Tavern owner Mickey Finn (James Finlayson) has a pretty good thing going with his business, with the place packed to the rafters whenever his wife Lola Marcel (Sharon Lynn), known as The Singing Nightingale, performs on the stage. One of his staff, the lowly Mary Roberts (Rosina Lawrence), is much neglected as a general dogsbody there, but she has good news on the way as Stanley (Stan Laurel) and Ollie (Oliver Hardy) approach the small town in the West where she resides. They have the deeds to a lucrative gold mine to hand over - but with these two fellows, nothing is every as simple as it sounds.
There has been some debate, lasting decades, over which of Laurel and Hardy's comedy features is the better, Way Out West or Sons of the Desert. They both have their merits, but this western spoof and vehicle for the boys' brand of humour probably sees their double act at its most perfectly realised. Bravely, the film does not allow them to appear for over five minutes, opting to set up the storyline in its place and offer a musical number for Sharon Lynn's scheming showgirl, but when they do arrive, it's as if they've never been away.

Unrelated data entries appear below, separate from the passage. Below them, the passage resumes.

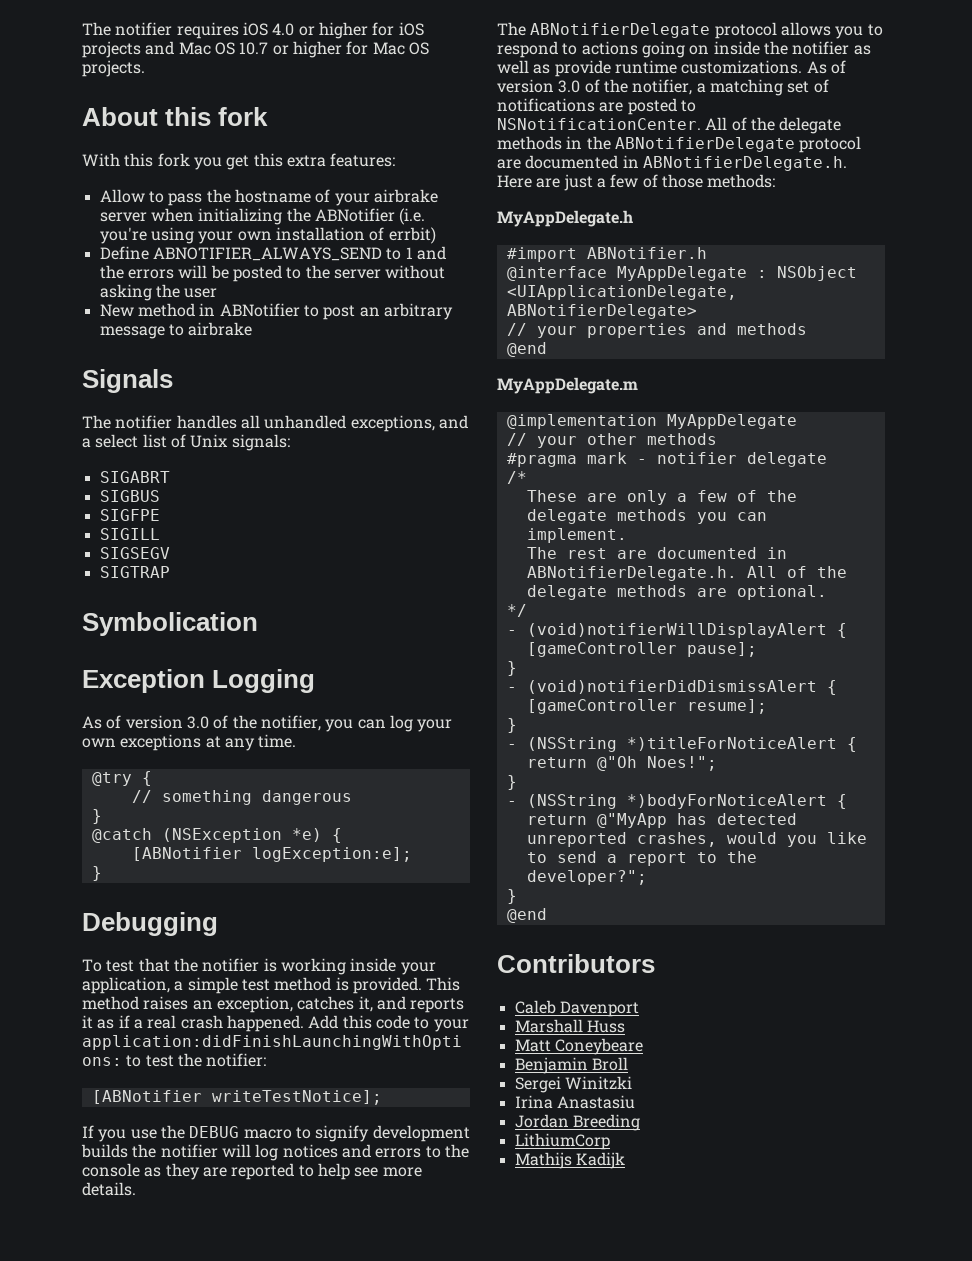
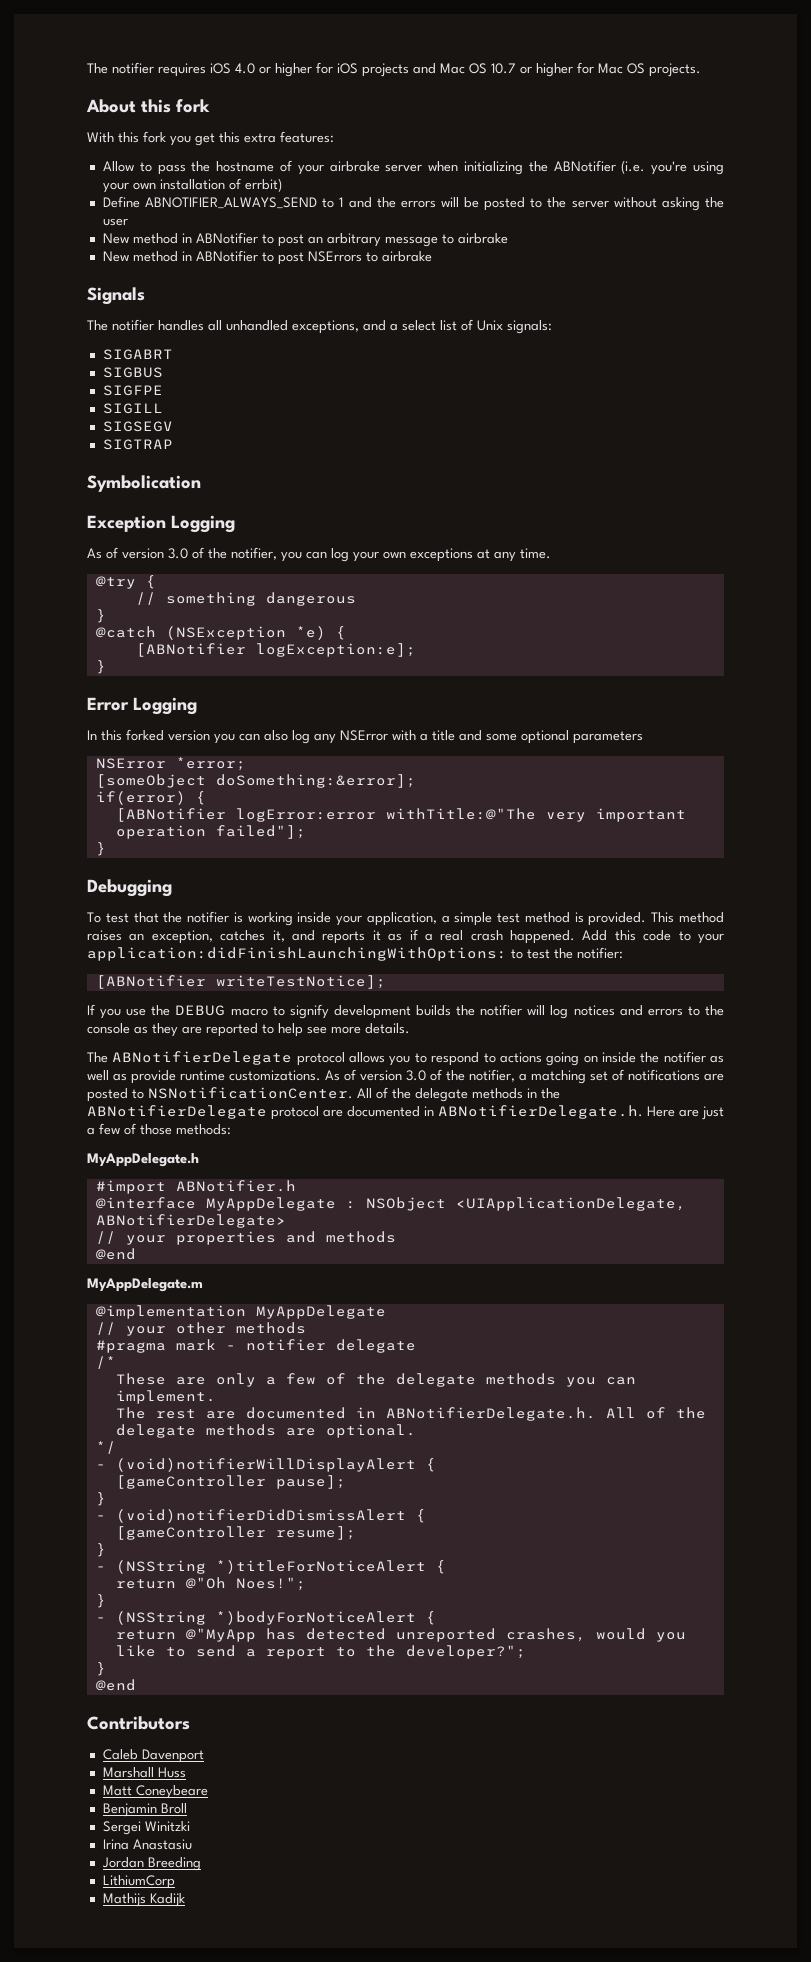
+ New method in ABNotifier to post NSErrors to airbrake
+ Error Logging
+ In this forked version you can also log any NSError with a title and some optional parameters
+ NSError *error;
+ [someObject doSomething:&error];
+ if(error) {
+ [ABNotifier logError:error withTitle:@"The very important operation failed"];
+ }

Before they even reach the town Stan and Ollie are getting into trouble, with what will become a running gag as Ollie disappears under the water of an apparently shallow creek. As ever, even though they both act like idiots, it doesn't make them any the less endearing as we can see they're really the only people in the world who they are perfectly suited for, and with both stars utterly unafraid to look ridiculous the results can be as golden as they are here. With films like this one, you can see why they're possibly the most beloved big screen double act in history.

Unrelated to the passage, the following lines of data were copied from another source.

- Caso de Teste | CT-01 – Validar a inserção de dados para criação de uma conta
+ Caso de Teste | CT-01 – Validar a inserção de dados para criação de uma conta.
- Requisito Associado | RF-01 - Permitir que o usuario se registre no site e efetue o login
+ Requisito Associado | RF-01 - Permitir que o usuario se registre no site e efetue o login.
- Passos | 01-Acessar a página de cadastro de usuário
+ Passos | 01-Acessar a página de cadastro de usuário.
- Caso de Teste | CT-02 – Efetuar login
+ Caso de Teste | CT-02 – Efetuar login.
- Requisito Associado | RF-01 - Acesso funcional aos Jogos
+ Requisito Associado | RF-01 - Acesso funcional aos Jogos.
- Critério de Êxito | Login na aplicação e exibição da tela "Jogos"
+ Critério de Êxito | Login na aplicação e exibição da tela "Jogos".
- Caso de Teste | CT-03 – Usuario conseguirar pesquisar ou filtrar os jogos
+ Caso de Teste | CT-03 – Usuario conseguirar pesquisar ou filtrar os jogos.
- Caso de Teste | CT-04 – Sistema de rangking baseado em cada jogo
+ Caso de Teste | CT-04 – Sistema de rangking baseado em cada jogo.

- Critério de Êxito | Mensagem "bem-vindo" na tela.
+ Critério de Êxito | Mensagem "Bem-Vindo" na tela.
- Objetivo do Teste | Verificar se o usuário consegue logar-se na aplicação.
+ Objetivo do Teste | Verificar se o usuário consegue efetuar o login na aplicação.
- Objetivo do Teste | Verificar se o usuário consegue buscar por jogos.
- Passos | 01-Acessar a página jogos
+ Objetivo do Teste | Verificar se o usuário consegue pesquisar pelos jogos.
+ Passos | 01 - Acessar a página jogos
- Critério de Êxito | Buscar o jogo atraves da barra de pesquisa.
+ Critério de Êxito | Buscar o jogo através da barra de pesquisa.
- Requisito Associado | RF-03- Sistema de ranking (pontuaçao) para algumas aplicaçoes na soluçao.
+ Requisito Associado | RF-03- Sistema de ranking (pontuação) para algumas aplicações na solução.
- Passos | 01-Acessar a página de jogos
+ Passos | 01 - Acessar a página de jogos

When they do get to town, they climb off the stagecoach with the woman they have been trying to charm only to meet her unimpressed husband who tells them to get out of town on the next one. Little do the know that this husband is also the local Sheriff, although they will find out at the worst possible moment, naturally. Before the plot can progress, the duo become enchanted by the sounds of The Avalon Boys (a country harmony group who included future character actor Chill Wills among their ranks) and perform a little dance for us.
Is there any greater joy in Hollywood movies than watching Laurel and Hardy dancing? Maybe hearing them sing, too, as this is the film where they performed "The Trail of the Lonesome Pine" in their inimitable fashion - back in 1975 this was a top ten hit in Britain. But what of the plot? Well, Finn and Lola fool Stan and Ollie into handing them the deeds, and when they find out the truth from the real Mary, it's up to the boys to save the day. Wisely, the scriptwriters supply the stars with plenty of bits of business to keep the momentum skipping along whether it's Stan lighting a candle with his thumb or eating Ollie's hat as penance (then finding it's pretty tasty), or having Ollie get his head stuck in a cellar door - the cartoonish level of many of the gags adds to the lightness of the humour. Some of their short films may have equalled Way Out West, but Laurel and Hardy never bettered it, this is still as bright and fresh as a spring morning. But funnier.